▽
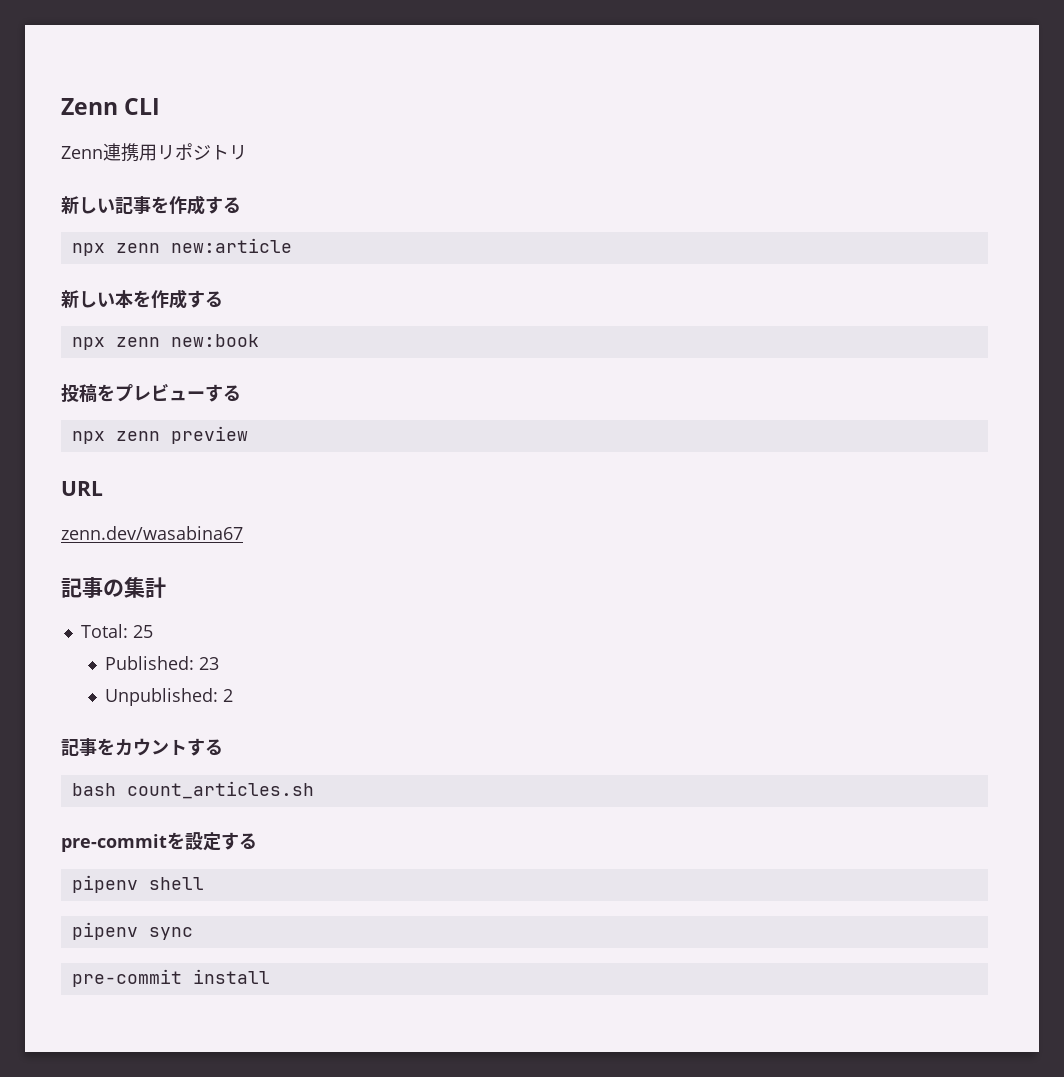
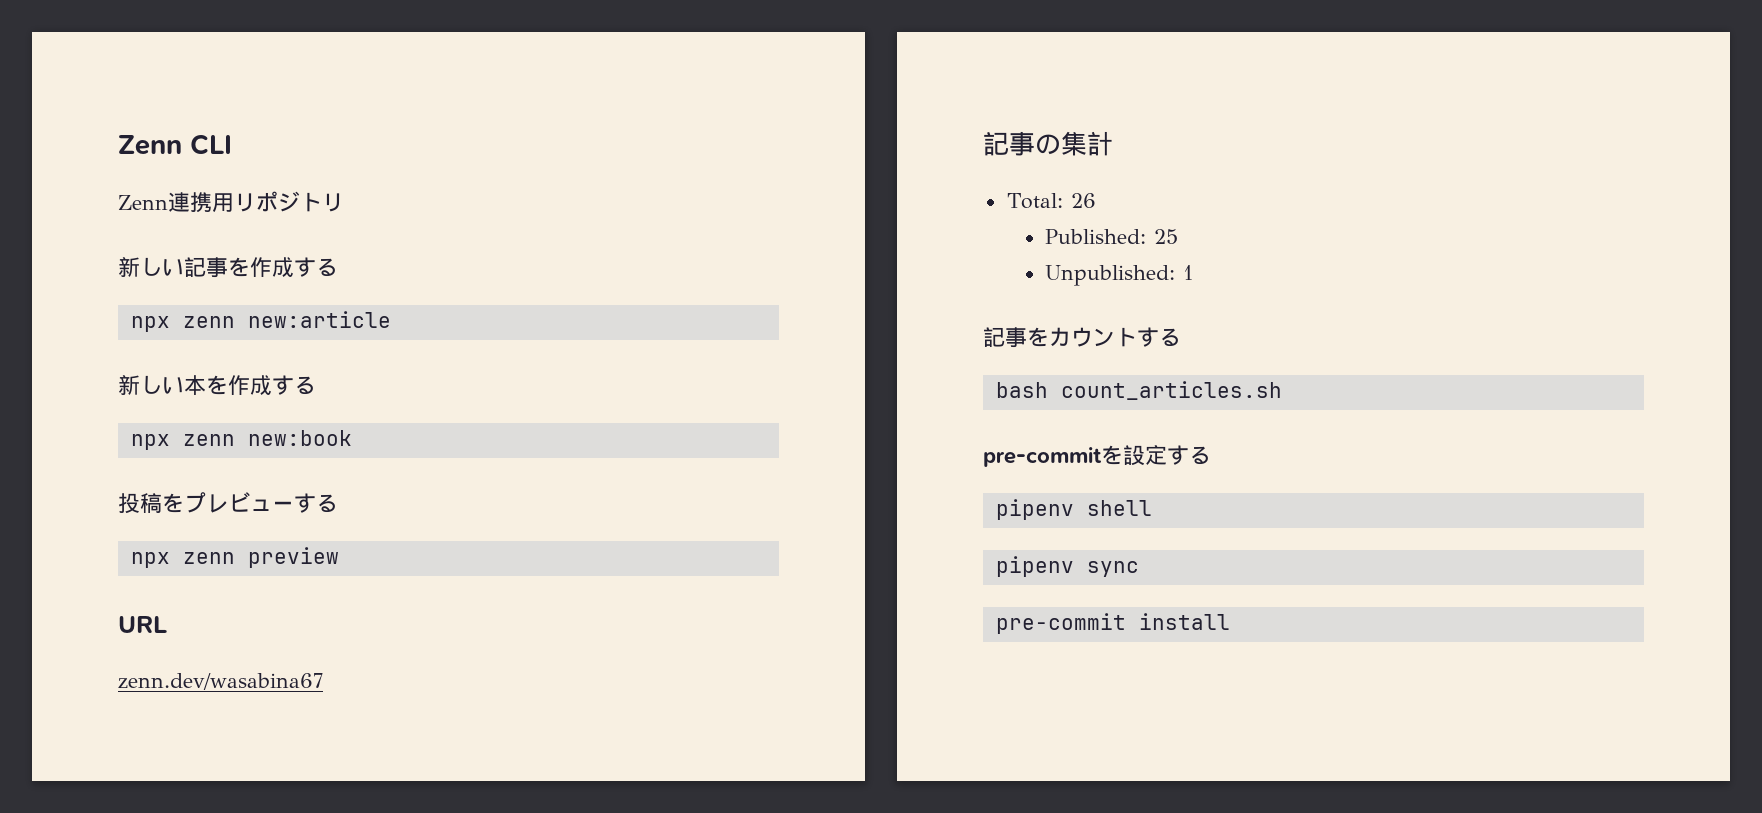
- Total: 25
+ Total: 26
+ Published: 25
- Published: 23
- Unpublished: 2
+ Unpublished: 1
△
## Task to carry out
Output every record above word for word, omitting any pictures they contain.

## Solution to this exercise
- Total: 25
+ Total: 26
+ Published: 25
- Published: 23
- Unpublished: 2
+ Unpublished: 1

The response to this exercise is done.